I whipped my head around to see who she was yelling at, my feet still squished into the tiny pedicure tub. She’d flung the salon door open, and seemed to be proclaiming this news to the entire dusty Guayaquil street. Did she know I spoke Spanish? Did she think I might be offended that she’d just announced to the neighborhood:
Look, looooook! There’s a white lady with giant feet!
Well, I had to give her credit. She was right. My size twelves were probably the biggest feet to ever step inside her little shop. And at only eight dollars for a mani/pedi (not each, together), I wasn’t about to complain about her lack of tact. I would gladly be her freak show. Her exciting story to tell her children when she returned home. Her fond memory of the time the blond, white, freakishly tall American lady asked to have her ginormous toenails painted dark lavender and left a large tip.
For the first time in my life, I stood out. And not just for my above-average height and my “giant” feet. My hair color was different. My eye color was different. My skin color was different. From the moment we landed in Ecuador, I felt like a pale, awkward skyscraper. I could feel caramel-colored eyes staring up at me wherever we went. I frequently overheard comments about the “gringa gigante.” Yep. That was me. The giant white woman.
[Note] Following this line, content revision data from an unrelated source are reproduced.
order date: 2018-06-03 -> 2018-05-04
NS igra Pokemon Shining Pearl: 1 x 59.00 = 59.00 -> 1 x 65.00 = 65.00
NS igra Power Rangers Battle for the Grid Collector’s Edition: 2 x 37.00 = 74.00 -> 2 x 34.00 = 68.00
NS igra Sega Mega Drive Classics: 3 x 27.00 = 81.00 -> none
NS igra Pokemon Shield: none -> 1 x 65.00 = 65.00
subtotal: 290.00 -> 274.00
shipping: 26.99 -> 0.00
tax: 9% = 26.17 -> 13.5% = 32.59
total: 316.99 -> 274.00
And while I didn’t embrace this term at the time, there was another word I heard that completely changed how I viewed myself. Exotic. Who, me? Pale, nondescript, me? Wasn’t that term reserved for raven-haired beauties with honey-colored skin? Certainly not for a “pretty unfly for a white girl” like me. I was the opposite of exotic. I was white bread in a sea of toasted muti-grain. I’d fought against my “Powder-esque” skin color through my adolescent and college years. Lotions, potions, creams, UV rays pounding directly onto my epidermis. I was “pasty,” as one muscle-bound YMCA worker called me when filling out a membership form. Thanks, dude.
But here, in a place where I was the minority, my differences were celebrated. I learned to embrace my lack of color, and just rock the pale. I gave up my aversion to heels, and wore whatever gosh-darn shoes I wanted, whether they had a four-inch lift or not. If I ever return to beautiful Ecuador, I will gladly stand on the steps of the Mitad del Mundo and proclaim, “Soy una gringa gigante!” To which, someone will probably shout back, “Get down you crazy white lady!”